What It’s Like To Sail in the Baja Ha-Ha Pt. II

Read Part I of Chuck’s Baja Ha-Ha Adeventure

Ullman Sails San Diego

The first stop on the rally is Turtle Bay. Since the Grand Poobah has connections in Mexico he worked a deal with the immigration to allow people to check in at Cabo rather than the first port. This makes for a relaxing stop at Turtle Bay and no real chores to take care of. It is encouraged to meet at a few of the different restaurants the first night but definitely not a requirement. Most people just go for a walk and stock up on fresh produce.

The following afternoon is the baseball game. The Grand Poobah pitches softballs to anyone willing to swing a bat. Several of the local children join in as well. This is a great event and the worse you are at baseball the more you are encouraged to play. At the end of the game donations of baseball gear is given to the local little league teams.

The following day is the beach party on a remote beach just south of the town of Turtle Bay with beach volleyball, a potluck dinner, and dancing. As with all of the parties they end just before dark so that the boaters can make it safely back to their boats.

Early the next morning is the start for the sail to Bahia Santa Maria. Within minutes of boats leaving, the radio was full of cruisers already catching fish. This leg had a nice 20 knot northwesterly wind. The weather was as predicted and announced to the fleet by the Grand Poobah with information from Commanders’ Weather. This is all part of the great organization of this event.

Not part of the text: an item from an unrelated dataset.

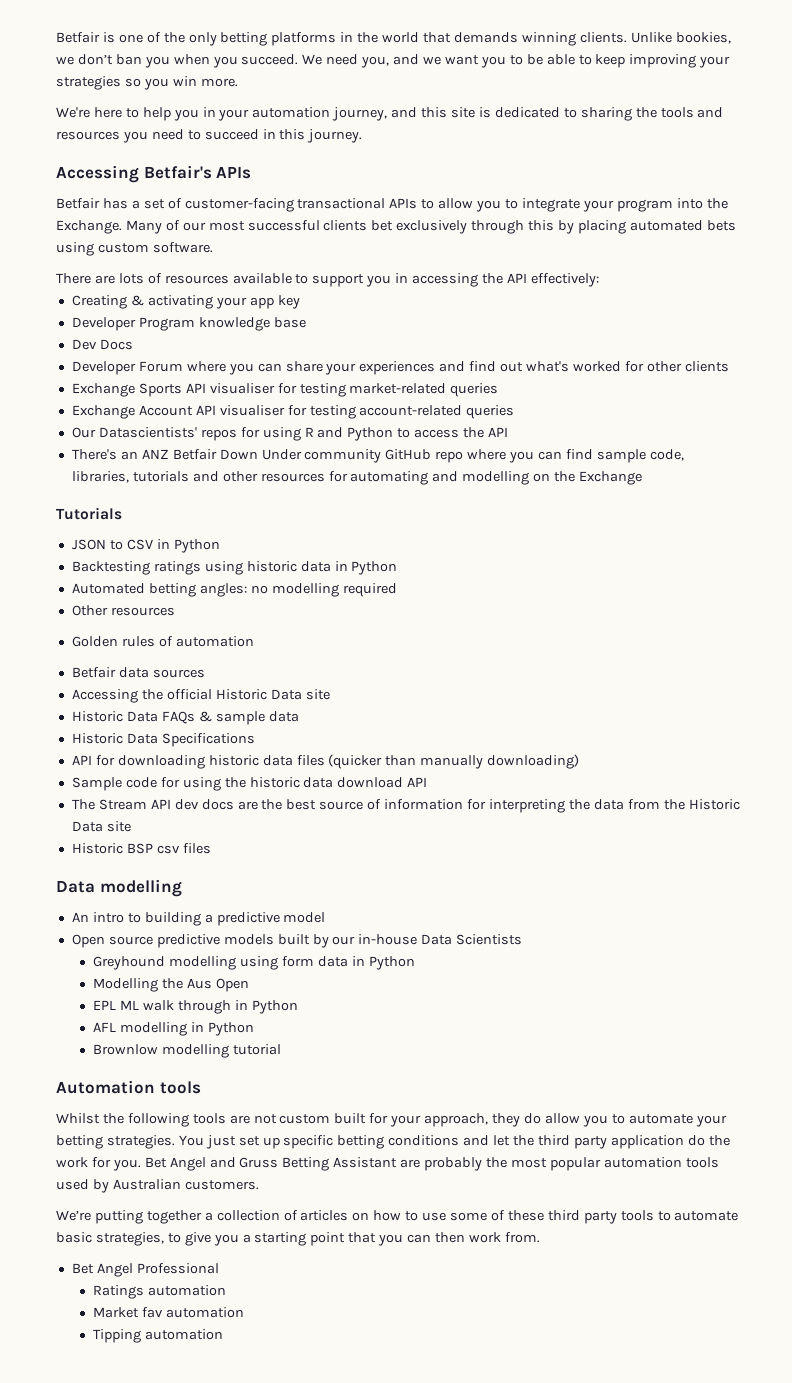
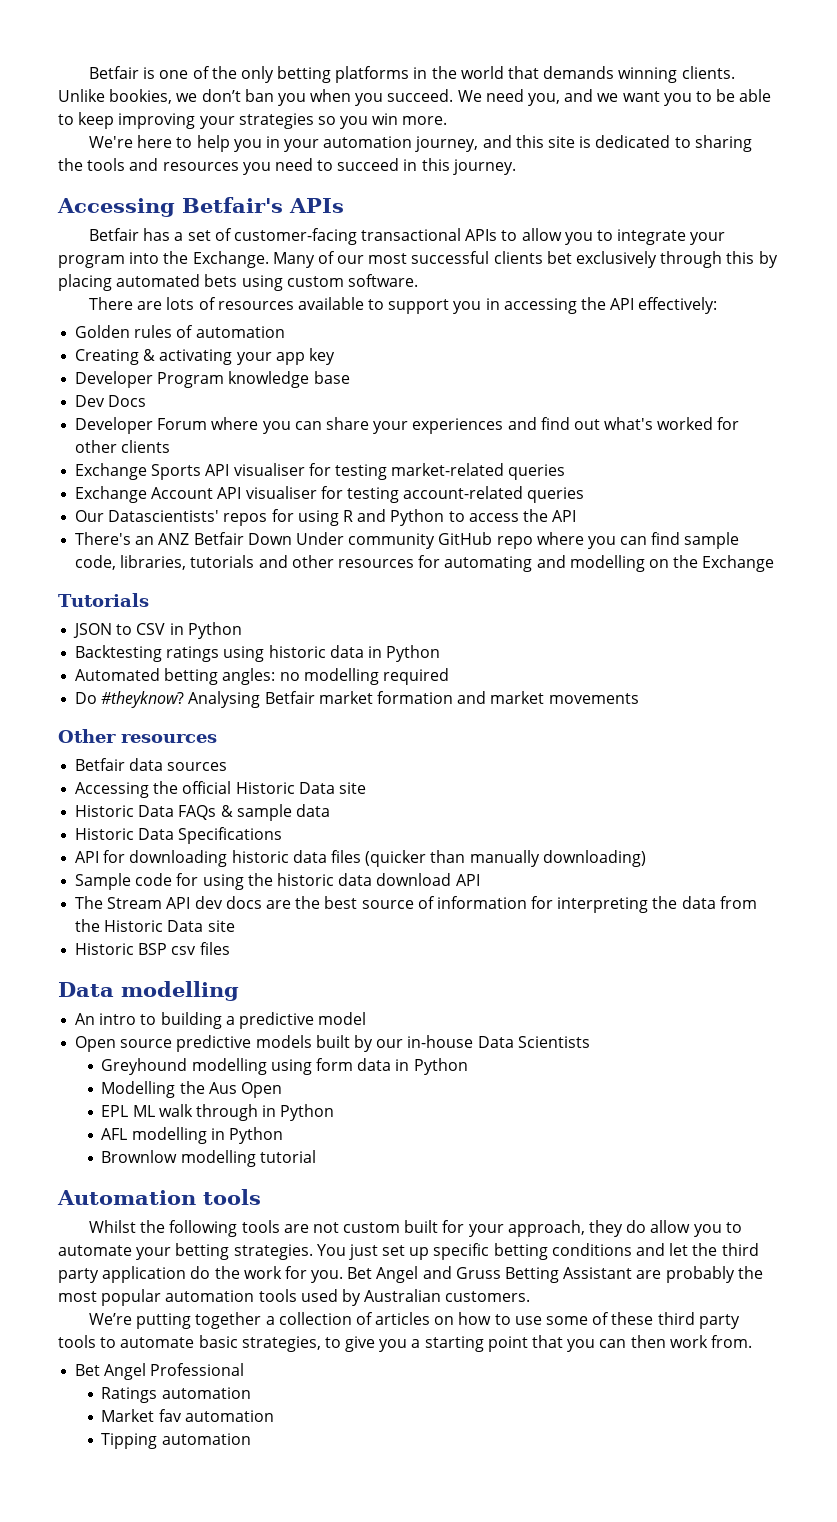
+ Golden rules of automation
+ Do #theyknow? Analysing Betfair market formation and market movements
  Other resources
- Golden rules of automation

Arriving in Bahia Santa Maria is what you envision remote cruising in Mexico. It is a beautiful protected bay with nearly no sign of civilization. Many of the cruisers went for hikes while others repaired their boats and sails. I even went surfing between sail repairs.

The last night in Bahia Santa Maria, a band from La Paz makes the trek out having to traverse rivers and sand bars to get to this location, sets up and plays classic rock for several hours. The local fishermen prepare a seafood dinner and everyone socializes, eats and dances until just before dark. The local fishermen offer a taxi service with their pangas for those who are unsure about beach landings in the surf.

The following morning is the departure for the last leg of the . The distance from Bahia Santa Maria to Cabo San Lucas is the shortest leg of the trip with most boats doing it in just over 24 hours.

The crews at Latitude 38 take on the daunting task of finding slips for the boats that want slips. They fulfill most requests and the rest anchor off the beach inside the harbor. Arriving in Cabo is a culture shock after being in the nice remote bays of Mexico’s Baja Peninsula compared to the very busy tourist destination that Cabo San Lucas has become. The Latitude 38 gang organizes an agent to come to the dock and take care of all your paperwork for immigration for a small fee. This goes very smoothly.

When boats arrive in Cabo they are welcomed by a party at Squid Row where the Grand Poobah keeps the momentum going until late in the night. The final gathering is the Cabo Beach Party with a “From Here to Eternity” kissing in the surf competition.

The Baja Ha-Ha is a must do for the new or tentative cruisers and the experienced cruiser. It gives security, and comfort for your first two weeks in Mexico and the people you meet often become lifelong friends.